* _Work task_
Your answer should reproduce every line of the material in which the word "Prize" occurs.
++++
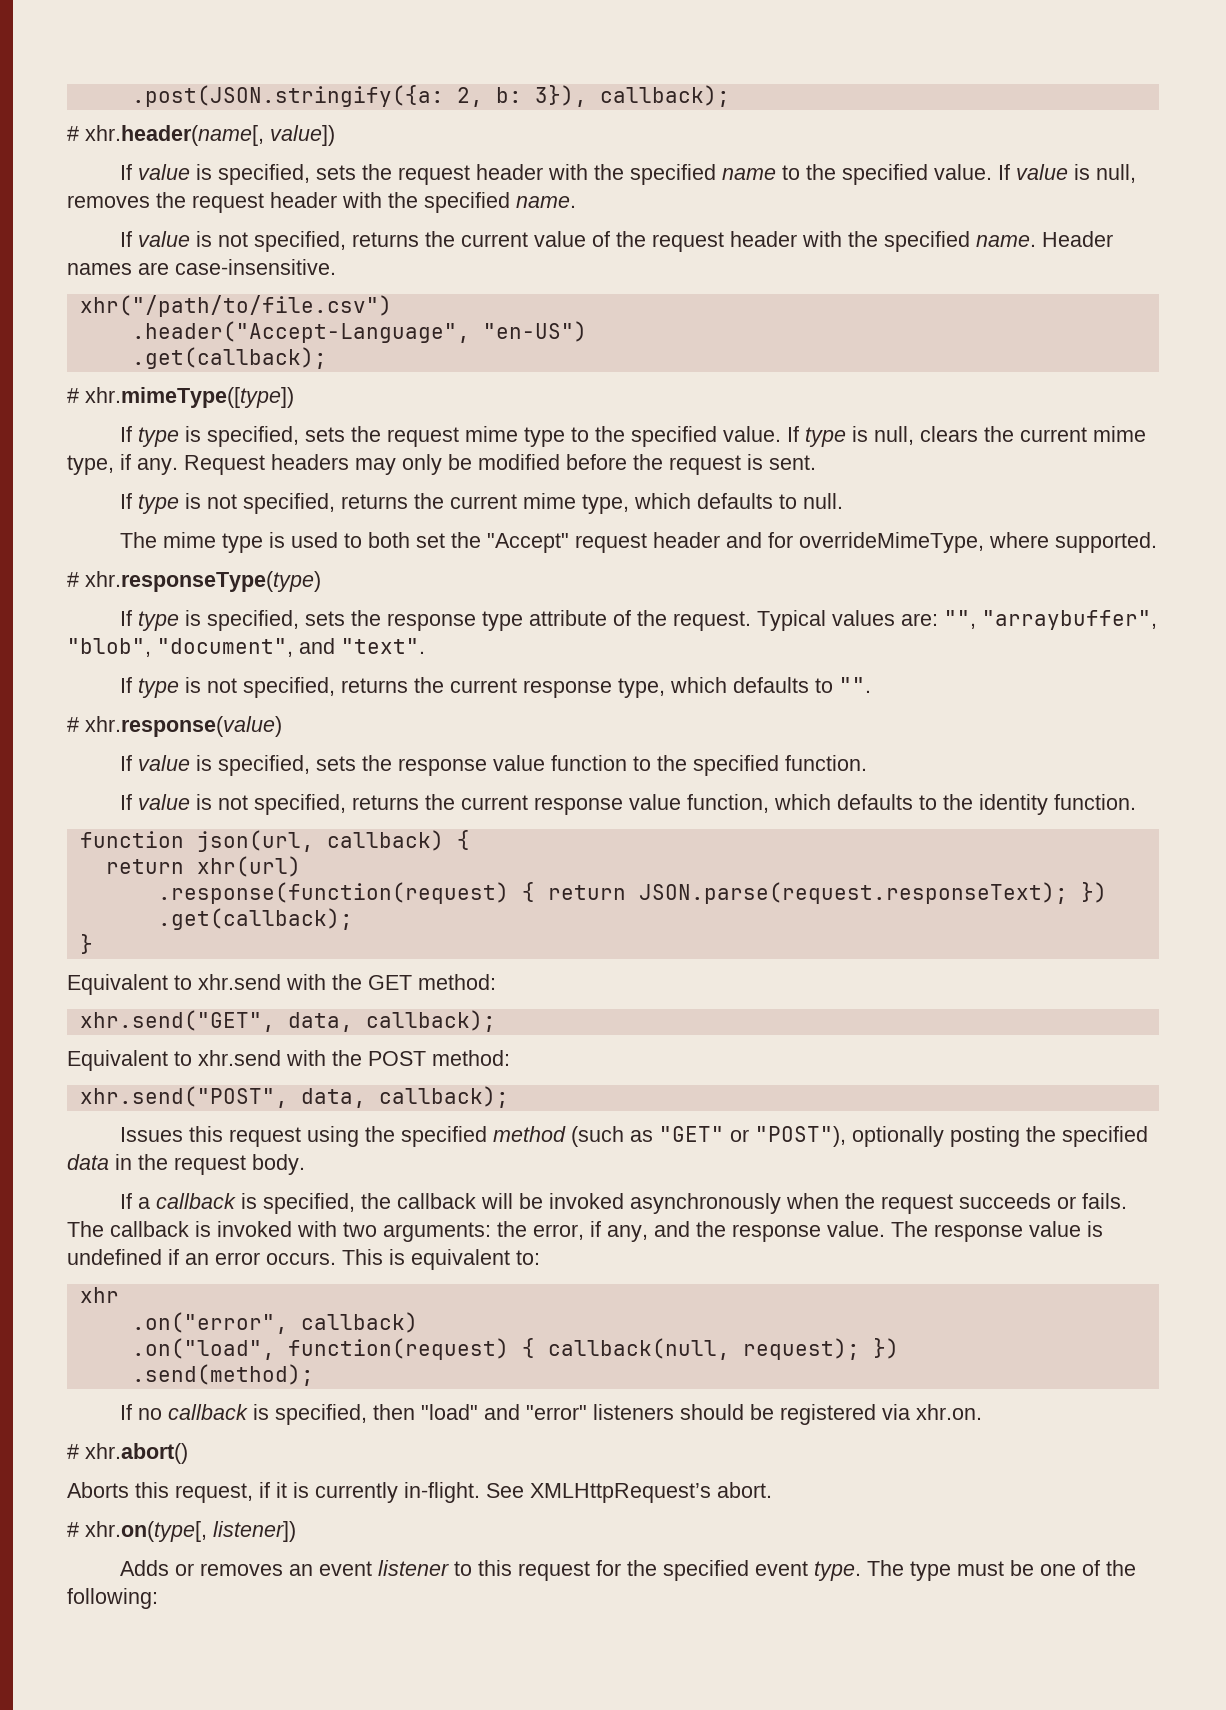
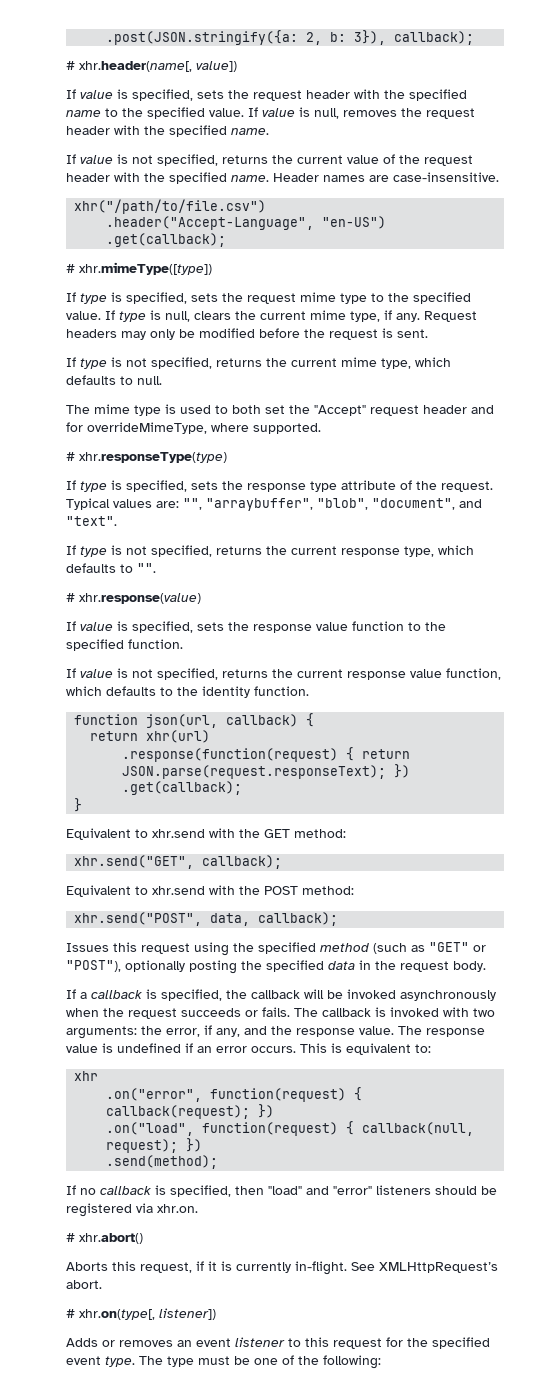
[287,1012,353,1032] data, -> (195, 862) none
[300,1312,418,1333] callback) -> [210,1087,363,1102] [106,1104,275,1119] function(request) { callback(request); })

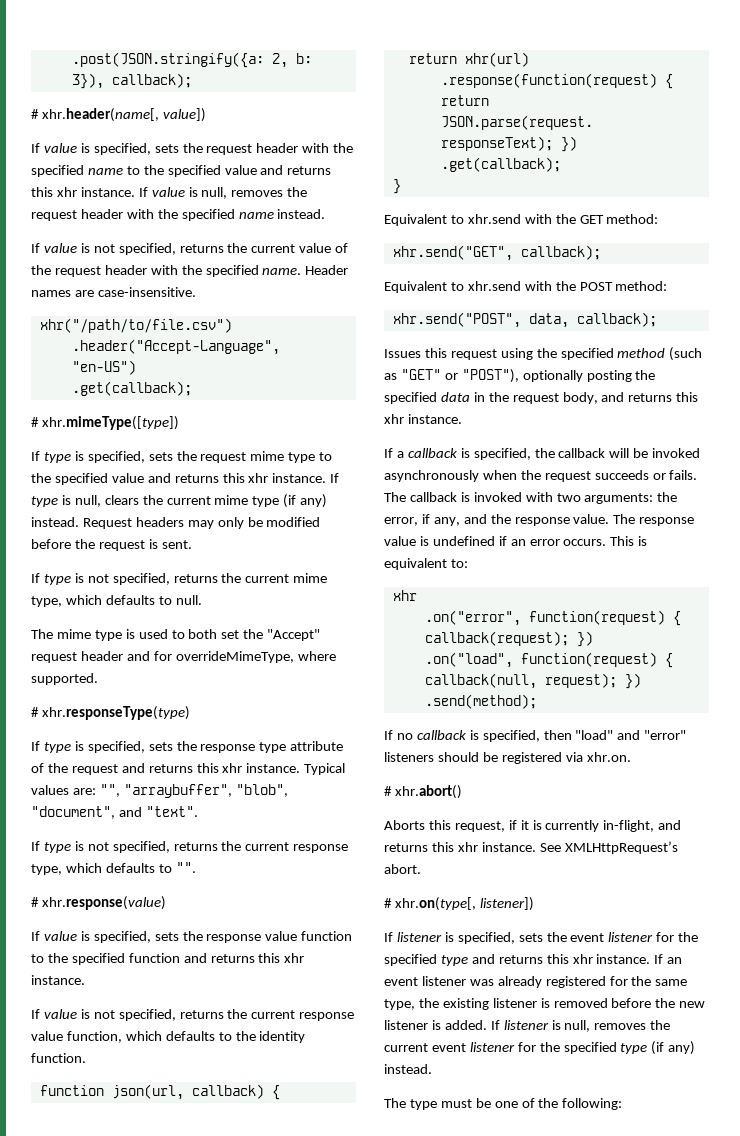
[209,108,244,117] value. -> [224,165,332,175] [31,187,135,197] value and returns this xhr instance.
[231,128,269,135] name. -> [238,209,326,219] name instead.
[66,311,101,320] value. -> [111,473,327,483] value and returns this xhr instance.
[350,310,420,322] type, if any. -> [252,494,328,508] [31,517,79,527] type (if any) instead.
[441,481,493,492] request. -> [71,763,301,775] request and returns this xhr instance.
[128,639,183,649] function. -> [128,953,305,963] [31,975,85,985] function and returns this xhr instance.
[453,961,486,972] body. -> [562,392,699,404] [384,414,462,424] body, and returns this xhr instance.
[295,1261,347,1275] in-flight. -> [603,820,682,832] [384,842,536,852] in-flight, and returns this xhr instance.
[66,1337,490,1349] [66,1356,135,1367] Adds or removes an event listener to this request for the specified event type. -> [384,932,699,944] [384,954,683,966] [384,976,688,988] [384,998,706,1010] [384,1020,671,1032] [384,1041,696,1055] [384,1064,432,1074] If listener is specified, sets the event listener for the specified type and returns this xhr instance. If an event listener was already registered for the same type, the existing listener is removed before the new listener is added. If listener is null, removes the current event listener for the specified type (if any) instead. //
++++
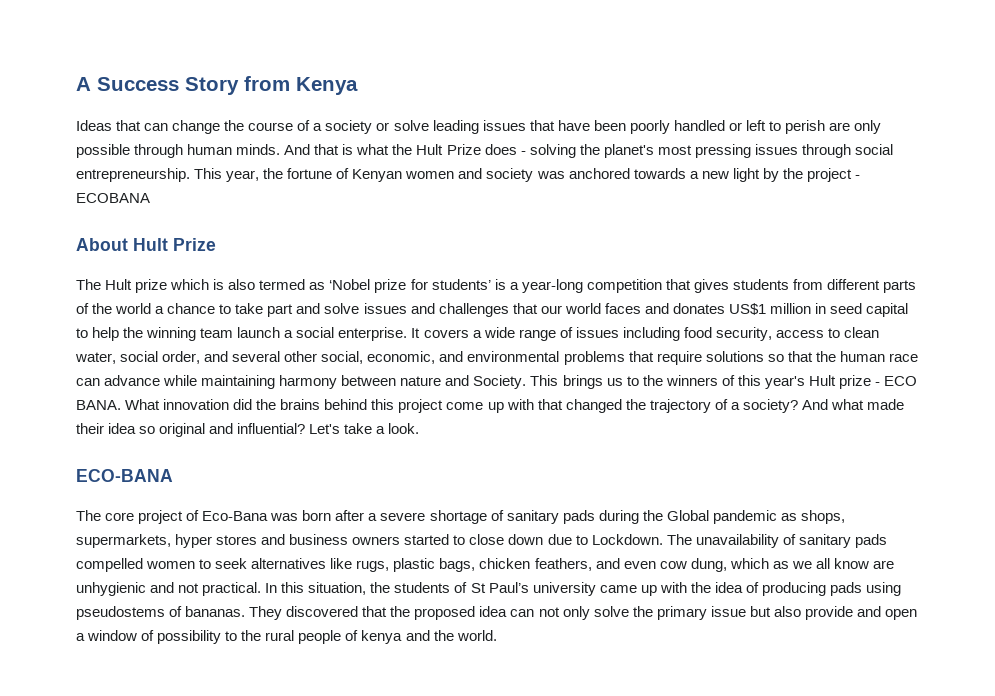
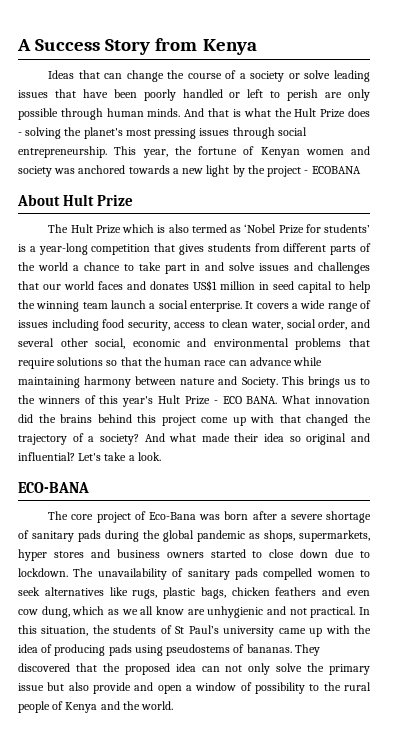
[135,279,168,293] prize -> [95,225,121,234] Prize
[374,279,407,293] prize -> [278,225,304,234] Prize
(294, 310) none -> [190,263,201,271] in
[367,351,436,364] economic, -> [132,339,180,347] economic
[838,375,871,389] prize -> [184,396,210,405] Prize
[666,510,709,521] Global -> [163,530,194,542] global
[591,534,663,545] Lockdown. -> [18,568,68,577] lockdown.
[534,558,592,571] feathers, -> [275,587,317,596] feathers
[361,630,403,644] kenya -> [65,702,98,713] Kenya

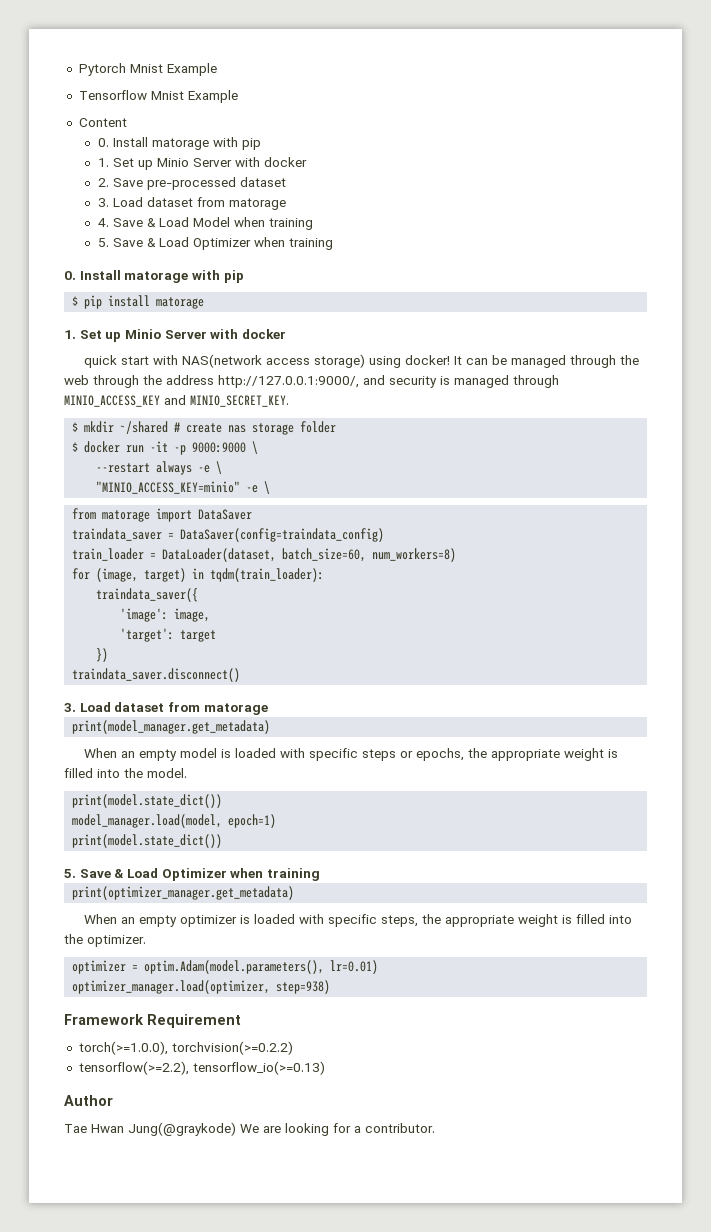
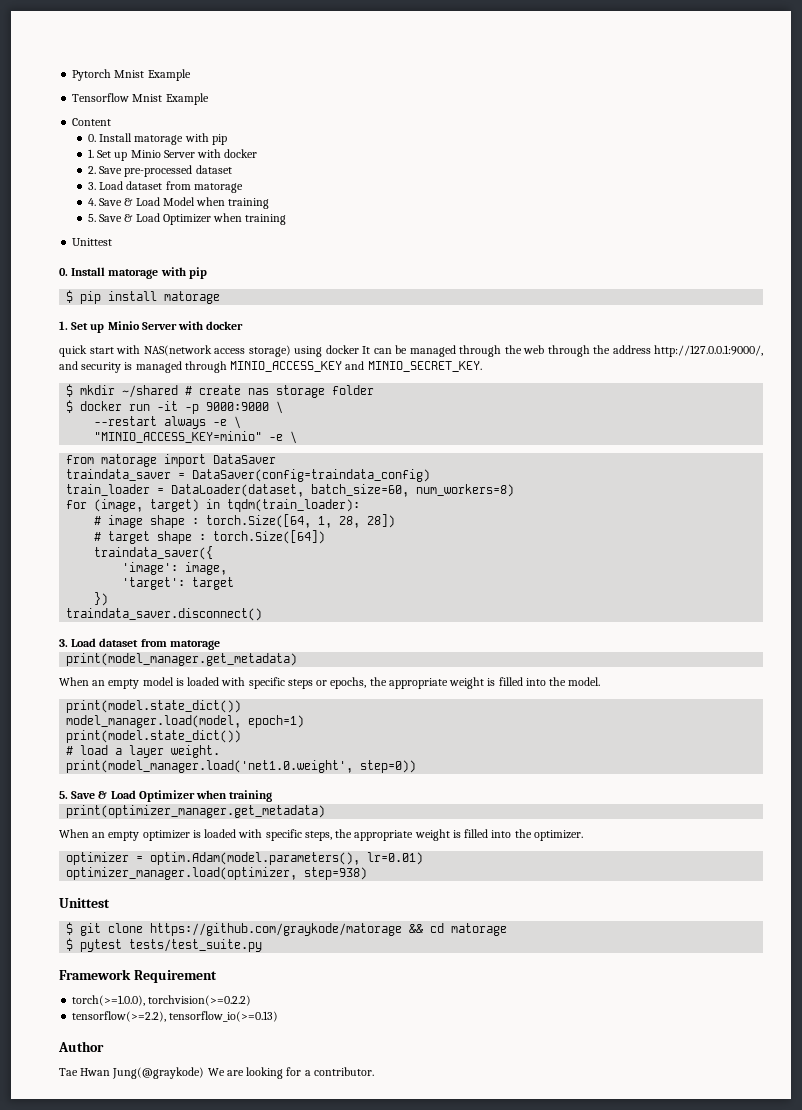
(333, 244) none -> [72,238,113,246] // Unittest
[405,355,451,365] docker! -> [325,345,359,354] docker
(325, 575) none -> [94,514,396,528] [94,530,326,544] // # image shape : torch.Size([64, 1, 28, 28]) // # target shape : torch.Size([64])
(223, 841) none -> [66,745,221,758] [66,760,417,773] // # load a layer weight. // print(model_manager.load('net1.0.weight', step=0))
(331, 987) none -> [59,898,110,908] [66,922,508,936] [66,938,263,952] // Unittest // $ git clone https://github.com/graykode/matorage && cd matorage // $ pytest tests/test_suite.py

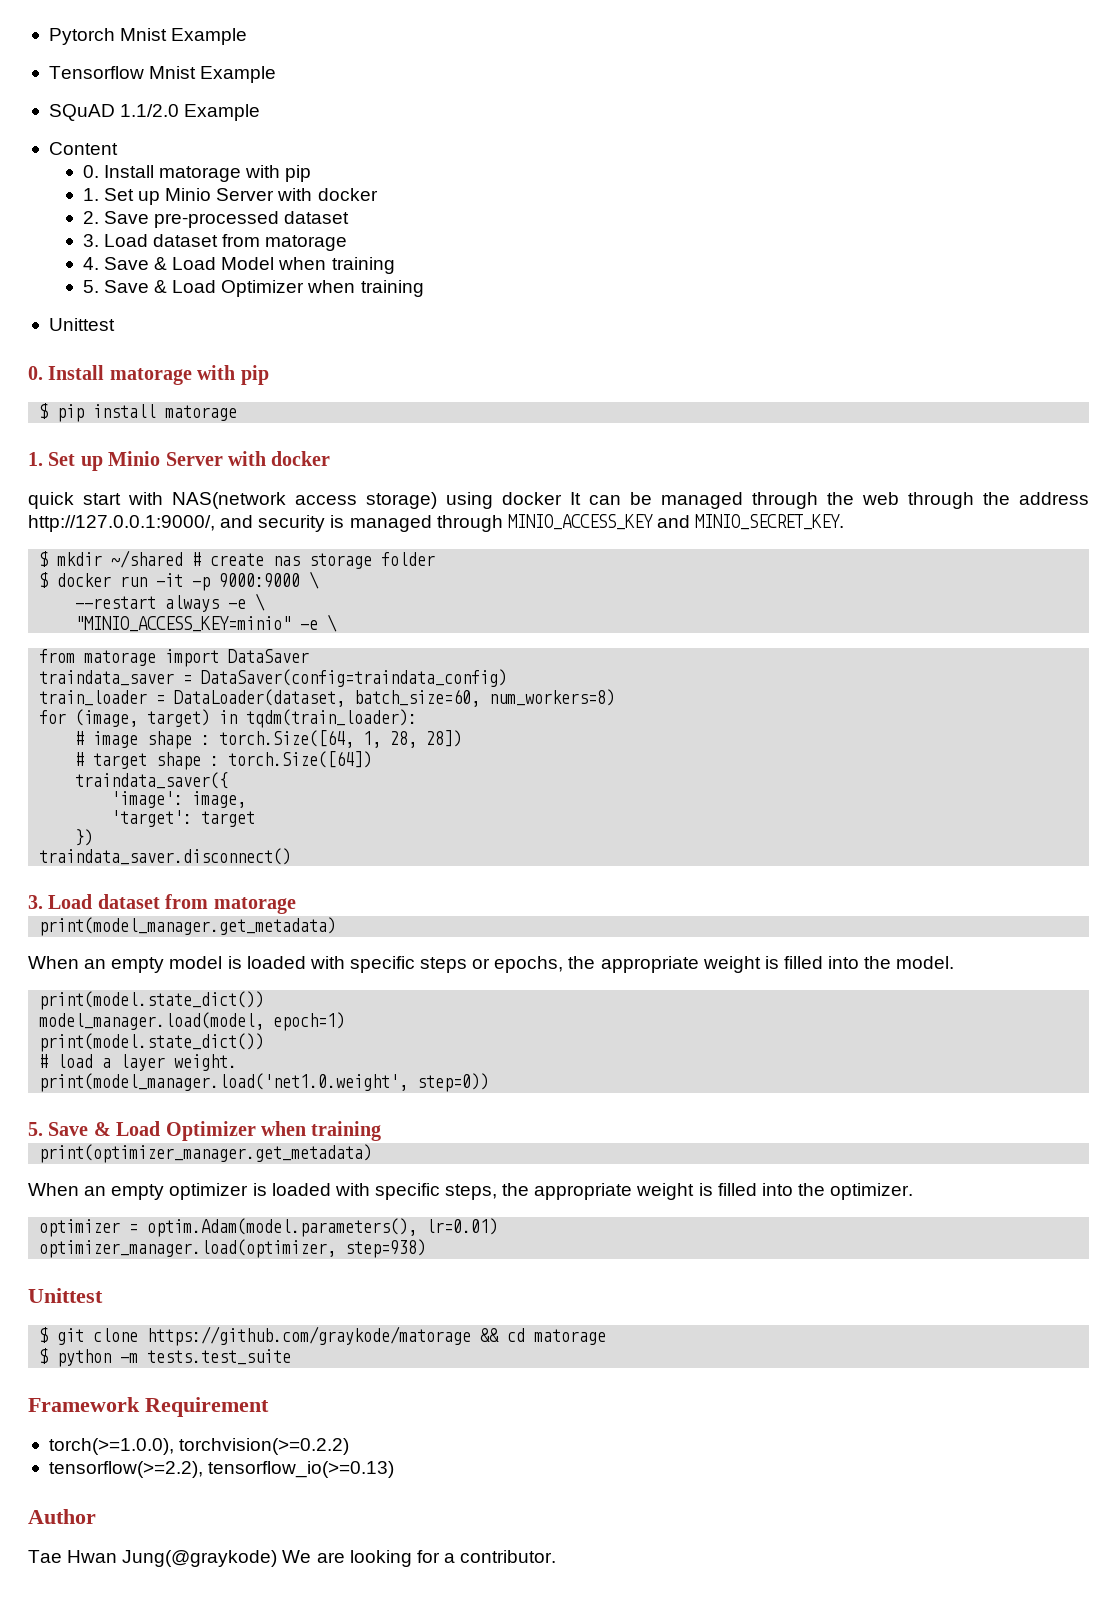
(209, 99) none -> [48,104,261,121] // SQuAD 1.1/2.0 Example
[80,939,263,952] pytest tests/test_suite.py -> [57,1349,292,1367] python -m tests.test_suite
++++
* _Answer to this exercise_
[135,279,168,293] prize -> [95,225,121,234] Prize
[374,279,407,293] prize -> [278,225,304,234] Prize
[838,375,871,389] prize -> [184,396,210,405] Prize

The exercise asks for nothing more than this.